I don't like being right about this

As noted in my post below, I am doubtful that the press will do a very good job of reporting on the US attorney scandal. Unfortunately, the New York Times provides some evidence for my point. What is even worse is that they provide some political cover for the Bush administration, by making this about attorneys who weren't doing their job:

As the months passed and the list was refined, a broad range of parties provided comment, either by directly naming prosecutors or raising an issue that touched on them.

J. Dennis Hastert of Illinois, then speaker of the House, for example, appeared in one exchange among Bush administration officials inquiring why the United States attorney’s office in Arizona was apparently not prosecuting marijuana possession cases involving less than 500 pounds.

Representative Lamar Smith, Republican of Texas, also asked a White House official to explain why prosecutors were pursuing charges against illegal immigrants only if they had been counted entering the country illegally eight or more times.

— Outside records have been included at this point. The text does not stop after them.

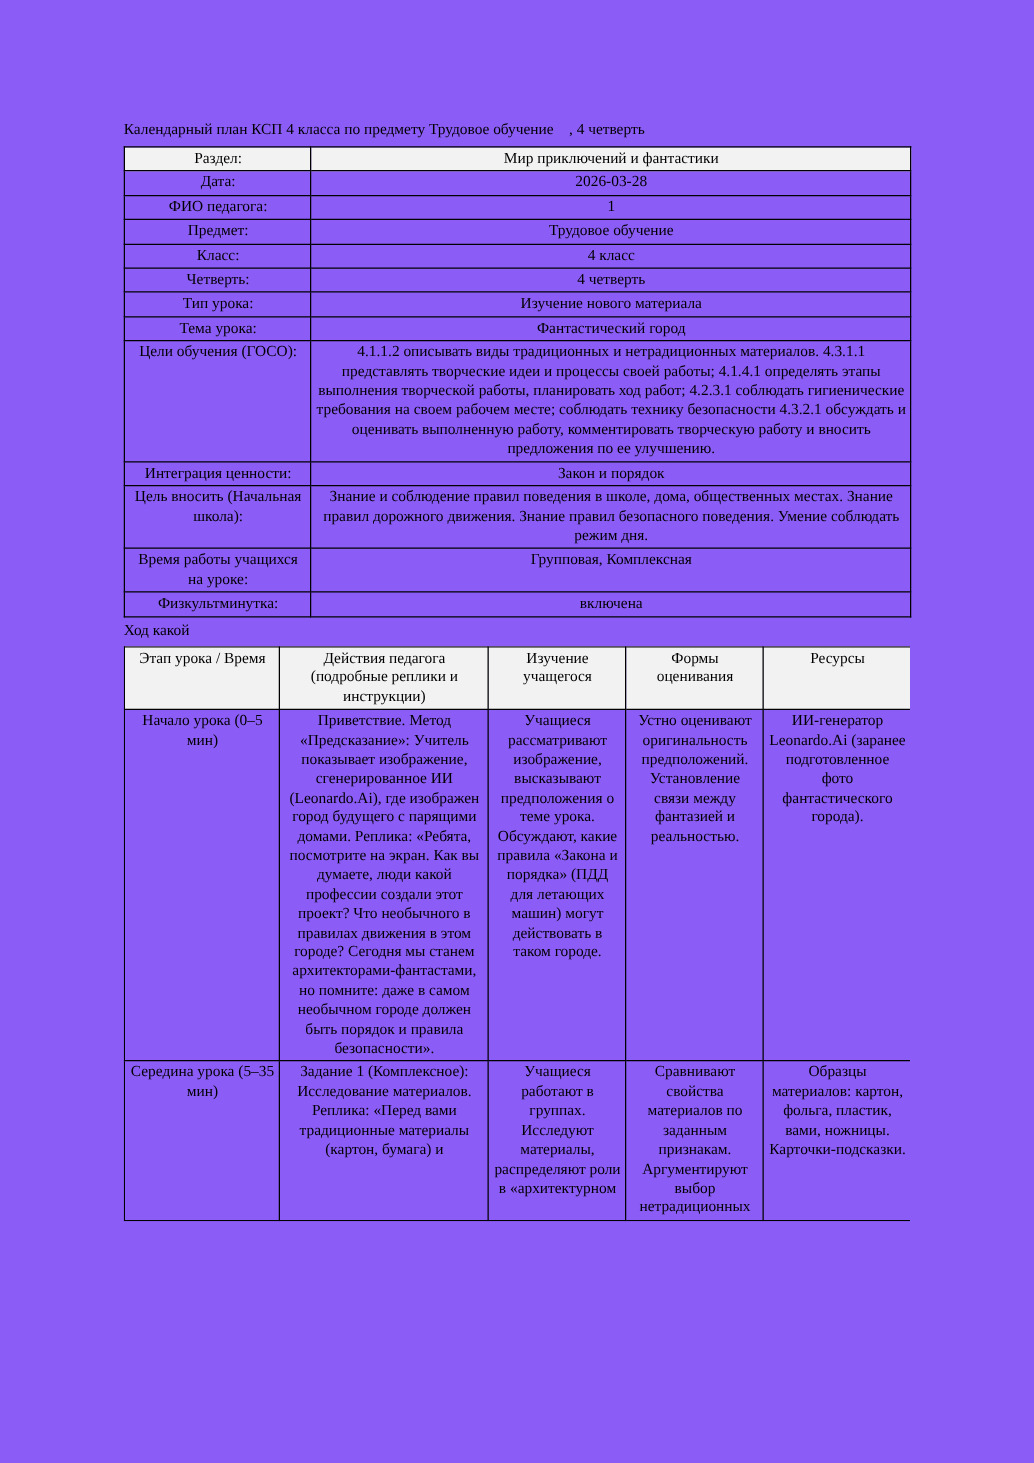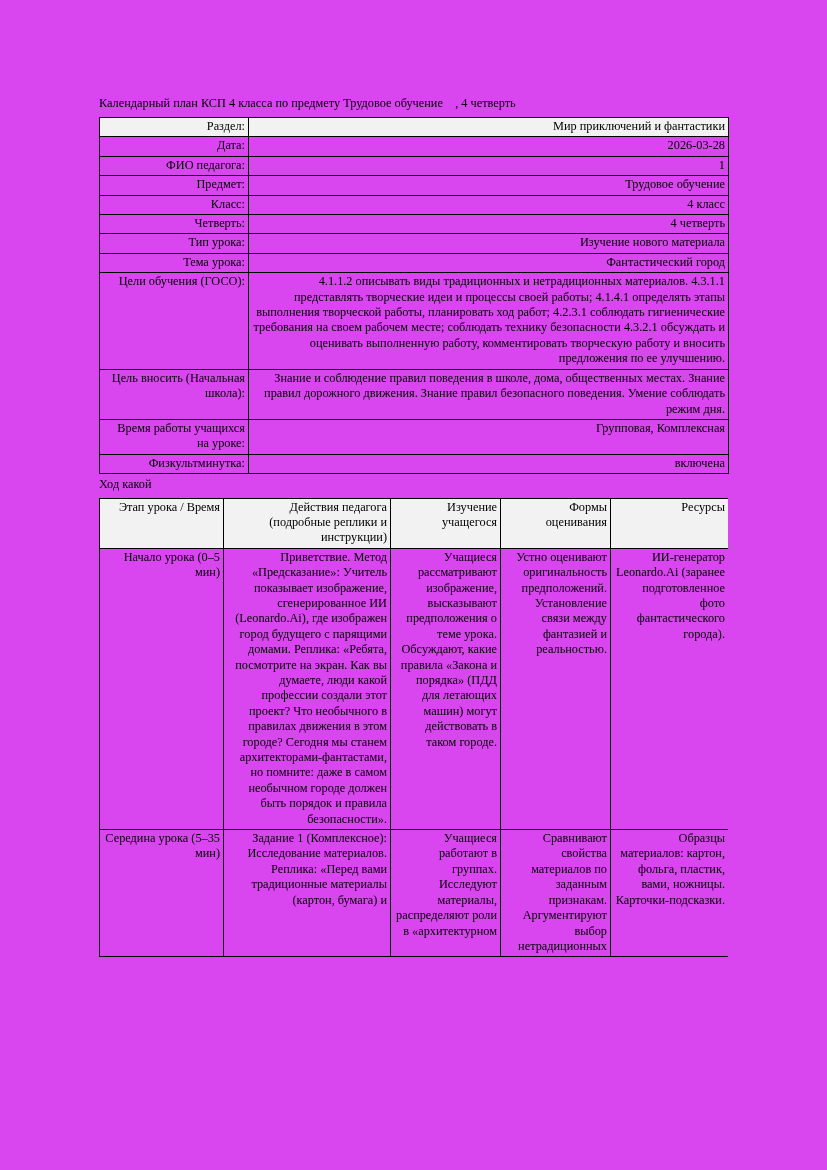"Календарный план КСП 4 класса" .page { background: #d946ef -> #8b5cf6 }
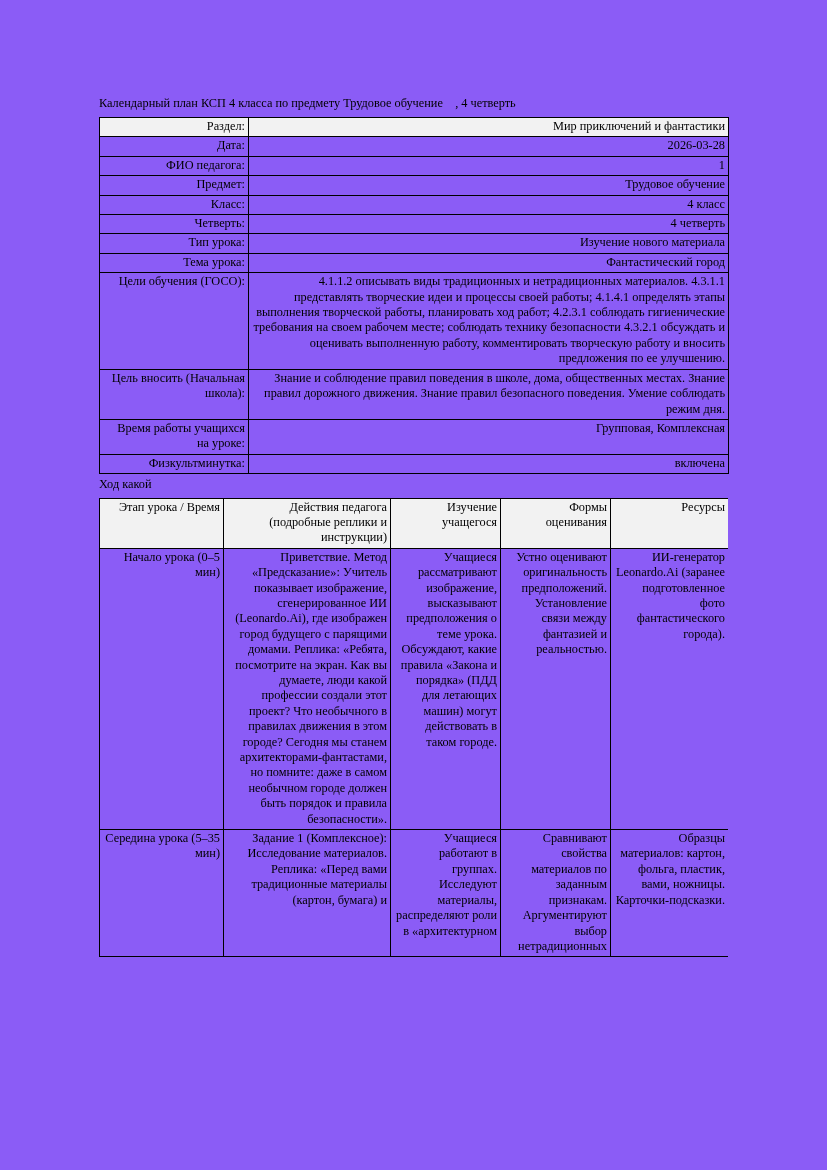"Раздел:" table.doc-table td, table.doc-table th { text-align: right -> center }
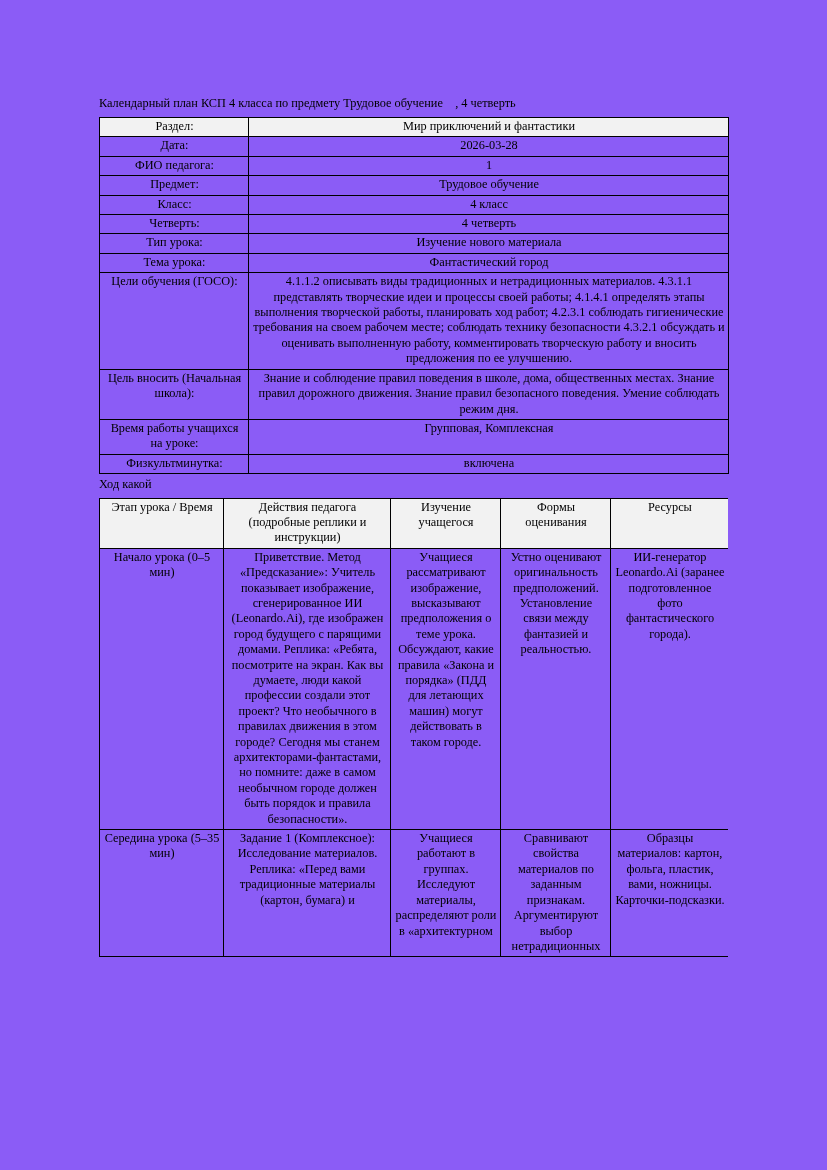"Интеграция ценности:" tr { html: none -> <tr> <td>Интеграция ценности:</td> <td>Закон и порядок</td> </tr> }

Nowhere in the article, do the reporters mention why this is such a problem. Namely, the Bush administration was using a little noticed clause in the PATRIOT Act which allowed for the replacement of vacant US Attorney posts.

This is the entire reason why so many folks are up in arms about this. They used this provision to play a political game, by doing this secretively they were able to circumvent Congressional approval. This is about the executive branch taking more and more power.